WHAT THE TASK REQUIRES:
Note each line in the data holding the string "Presept" and report it.

+++++

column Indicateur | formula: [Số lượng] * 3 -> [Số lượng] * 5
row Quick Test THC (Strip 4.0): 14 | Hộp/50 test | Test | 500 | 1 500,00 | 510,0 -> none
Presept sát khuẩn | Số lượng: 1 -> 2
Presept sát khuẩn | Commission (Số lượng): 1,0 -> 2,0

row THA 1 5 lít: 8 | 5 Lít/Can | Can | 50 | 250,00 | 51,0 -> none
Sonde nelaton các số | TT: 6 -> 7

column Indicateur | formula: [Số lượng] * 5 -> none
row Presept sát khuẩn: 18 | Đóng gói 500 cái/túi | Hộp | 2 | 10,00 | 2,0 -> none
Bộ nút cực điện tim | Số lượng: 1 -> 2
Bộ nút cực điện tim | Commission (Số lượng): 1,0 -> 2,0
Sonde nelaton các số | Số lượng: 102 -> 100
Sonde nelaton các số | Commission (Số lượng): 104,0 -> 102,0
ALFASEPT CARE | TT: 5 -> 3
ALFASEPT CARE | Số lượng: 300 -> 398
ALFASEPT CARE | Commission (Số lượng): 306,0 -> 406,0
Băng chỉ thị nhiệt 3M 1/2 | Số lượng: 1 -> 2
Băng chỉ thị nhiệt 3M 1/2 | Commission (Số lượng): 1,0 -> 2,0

+++++

RESULT:
Presept sát khuẩn | Số lượng: 1 -> 2
Presept sát khuẩn | Commission (Số lượng): 1,0 -> 2,0
row Presept sát khuẩn: 18 | Đóng gói 500 cái/túi | Hộp | 2 | 10,00 | 2,0 -> none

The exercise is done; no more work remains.